El establecimiento cuenta con 18 habitaciones y mantiene una alta ocupación, especialmente entre jueves y domingo. Recibe sobre todo familias y viajeros mayores de 50 años, que suelen permanecer una noche en Quito antes de continuar hacia Galápagos o la Amazonía. La mayoría llega a través de agencias y sigue itinerarios coordinados con guías, según Landázuri.
Entre las actividades que ofrece el hotel figuran catas de café, en las que ofrecen por ejemplo, honey, blend green, sidra y blend medio, por la que invitan a dejarse llevar por los sentidos.
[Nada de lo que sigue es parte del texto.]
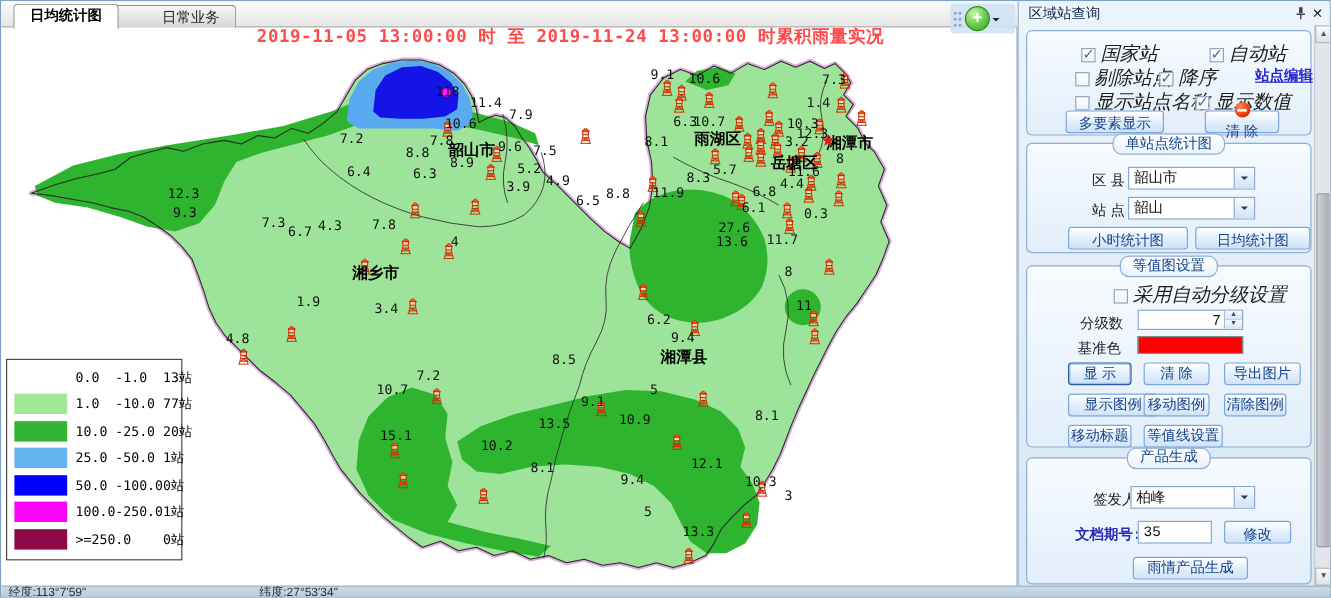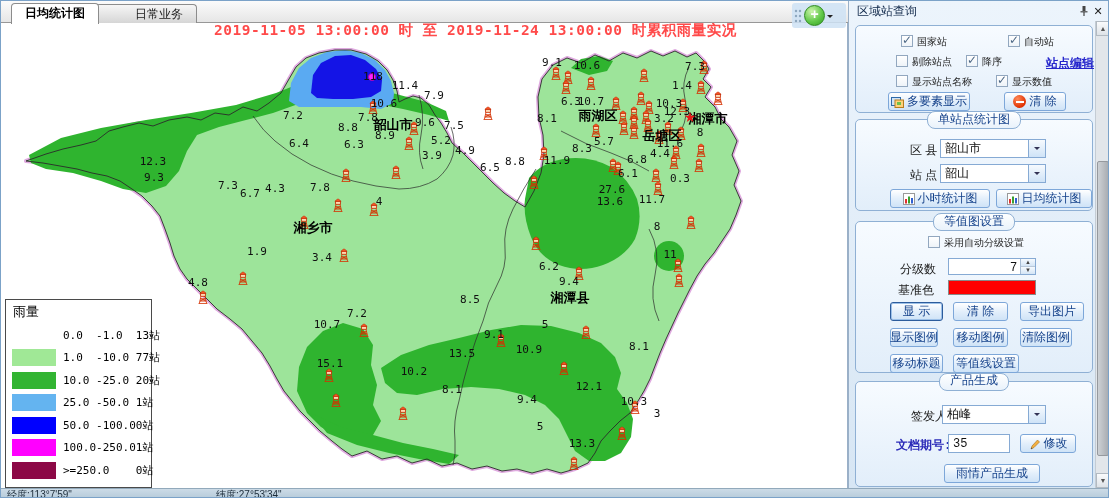--- a/index.html
+++ b/index.html
@@ -51,7 +51,7 @@
   .gcap{position:absolute;top:-9px;left:50%;transform:translateX(-50%);height:16px;line-height:15px;
        background:linear-gradient(#feffff,#e9f2fb);border:1px solid #8fb0d4;border-radius:8px;
        padding:0 10px;font-size:12px;color:#15428b;white-space:nowrap;z-index:2;}
-  .cb{position:absolute;display:flex;align-items:flex-start;font-size:10px;color:#1c1c1c;cursor:default;white-space:nowrap;}
+  .cb{position:absolute;display:flex;align-items:center;font-size:16px;color:#1c1c1c;cursor:default;white-space:nowrap;font-style:italic;}
   .cbbox{width:12px;height:12px;border:1px solid #92a7bf;background:linear-gradient(#fff,#eef3f8);
        margin-right:4px;position:relative;flex:0 0 12px;box-sizing:border-box;}
   .cbbox.on::after{content:"✓";position:absolute;left:0px;top:-3px;font-size:12px;font-weight:bold;color:#4c6785;}

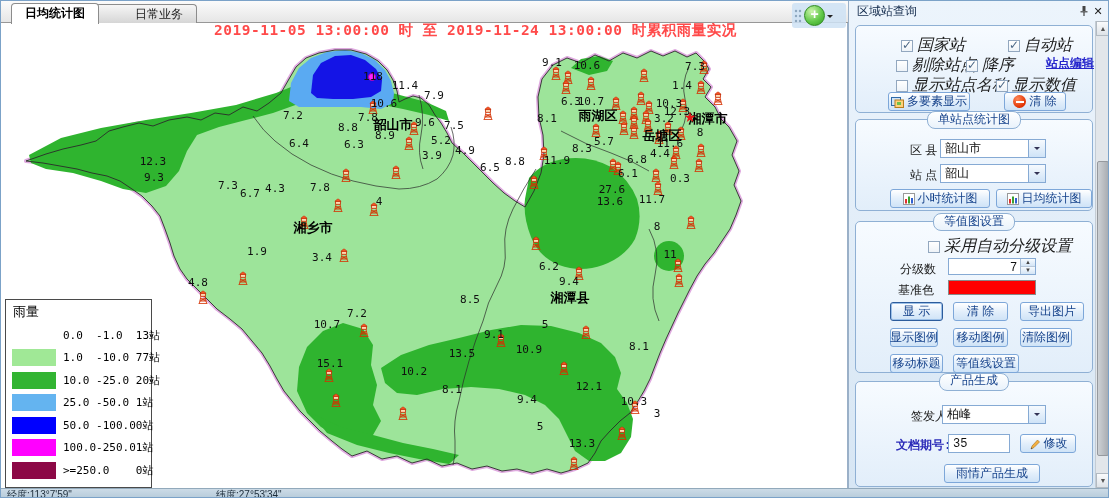--- a/index.html
+++ b/index.html
@@ -58,7 +58,7 @@
   .plink{position:absolute;font-size:12px;color:#2626cc;font-weight:bold;text-decoration:underline;white-space:nowrap;}
   .pbtn{position:absolute;display:flex;align-items:center;justify-content:center;gap:3px;
        font-size:12px;color:#15428b;border:1px solid #7da7d9;border-radius:3px;height:19px;box-sizing:border-box;
-       background:linear-gradient(#ffffff,#e3effb 50%,#cfe3f7);white-space:nowrap;}
+       background:linear-gradient(#ffffff,#e3effb 50%,#cfe3f7);white-space:nowrap;flex-direction:column;}
   .pbtn.focused{border-color:#2c5c9c;box-shadow:0 0 0 1px #9cc0e8 inset;}
   .plabel{position:absolute;font-size:12px;color:#1c1c1c;white-space:nowrap;}
   .plabel.blue{color:#2a2ab8;font-weight:bold;}

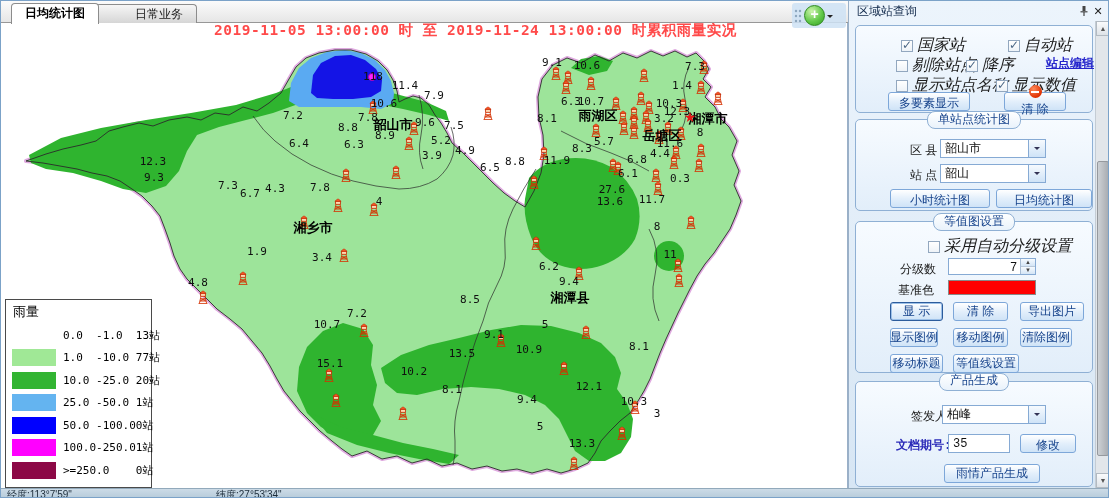--- a/index.html
+++ b/index.html
@@ -297,7 +297,6 @@
     </svg>
 
     <div class="legend">
-      <div class="lg-title">雨量</div>
       <div id="legend-rows">
           <div class="lg-row">
             <span class="lg-sw" style="background: rgb(255, 255, 255);"></span>

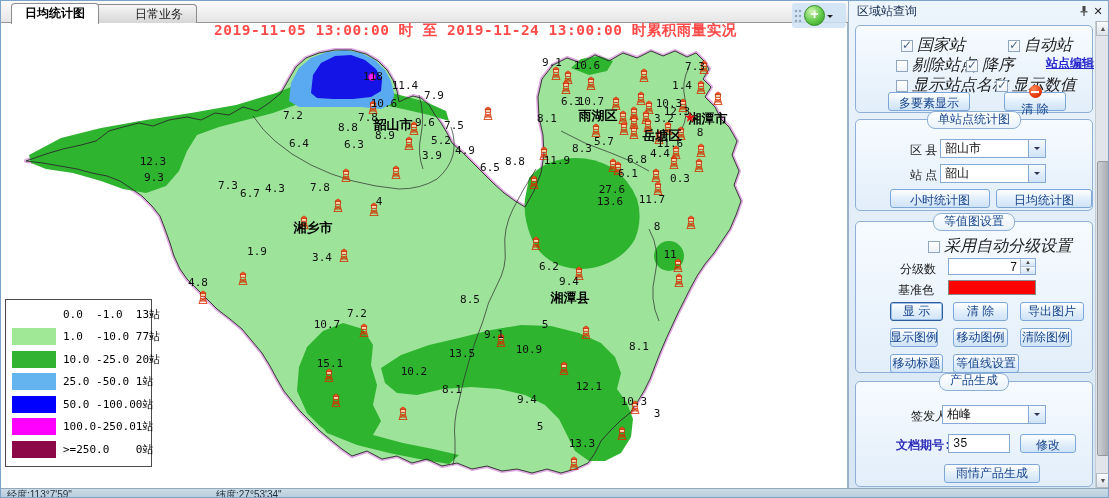--- a/index.html
+++ b/index.html
@@ -452,7 +452,7 @@
             <div class="pbtn focused" style="left: 34px; top: 80px; width: 53px;">显 示</div>
             <div class="pbtn" style="left: 97px; top: 80px; width: 55px;">清 除</div>
             <div class="pbtn" style="left: 164px; top: 80px; width: 64px;">导出图片</div>
-            <div class="pbtn" style="left: 34px; top: 106px; width: 48px;">显示图例</div>
+            <div class="pbtn" style="left: 34px; top: 106px; width: 75px;">显示图例</div>
             <div class="pbtn" style="left: 97px; top: 106px; width: 55px;">移动图例</div>
             <div class="pbtn" style="left: 164px; top: 106px; width: 52px;">清除图例</div>
             <div class="pbtn" style="left: 34px; top: 132px; width: 53px;">移动标题</div>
También hay encuentros con artesanos. Uno de ellos es el taller de tejido de sombreros de paja toquilla.
Olga Guzhañay, artesana cuencana, aprendió el oficio a los 8 años y es la cuarta generación de su familia dedicada a esta tradición. “A los turistas les enseño y se animan a tejer. Se emocionan. Les muestro esta horma (molde sólido) en la que trabajo, que tiene más de cien años. Antes se usaban velas para alumbrar, y tejíamos desde las cuatro de la tarde hasta que llegaba el sueño”, relata.

Olga Guzhañay, artesana cuencana, teje sombreros de paja toquilla en el Illa Experience Hotel.
A diferencia de otras propuestas, Illa Experience Hotel no forma parte de una cadena internacional y busca recrear el ambiente de una casa. La experiencia comienza con una bebida de bienvenida, como el Achachay —una reinterpretación del tradicional canelazo— preparada con aguardiente, Orangine y Norteño.
La opinión de un guía de turismo
Juan David Mantilla, guía nacional de turismo con más de 22 años de experiencia, calcula que el 20 % de los visitantes que recibe se alojan en hoteles de lujo de esta zona. En los últimos días ha acompañado a un grupo de cubanoestadounidenses que, según le contaron, han visitado más de 68 países. Aún así, el Centro les ha resultado especialmente impactante.
“Les planteo una especie de backstage de cómo se construyó Quito”, dice. Su estrategia consiste en invitar a los visitantes a imaginar el proceso: “Les pido que piensen cómo se pudieron rellenar las 12 o 13 quebradas que rodeaban lo que hoy es el Centro y voy contándoles la historia”. A los visitantes les parece que la capital es encantadora.
El turista busca conocer el backstage de cómo se levantó el Centro. Miran las iglesias y dicen guau...
Luz Elena Coloma, exconcejala y exdirectora de Quito Turismo, Luz Elena Coloma sostiene que, como en otras capitales del mundo, la convivencia entre alojamientos económicos y hoteles de lujo enriquece la oferta turística. Estos últimos, señala, generan un mayor nivel de consumo.
Destaca, además, las experiencias de establecimientos que articulan su propuesta con la comunidad local, a través de vínculos con negocios tradicionales como dulcerías, hierbateras del mercado de San Francisco o talleres de objetos sacros.
El turista con mayor poder adquisitivo valora alojarse en un lugar especial del Centro Histórico.
El dato
En la capital al momento hay 25 alojamientos de cinco estrellas (13 hoteles, siete haciendas turísticas, tres hosterías y dos lodges.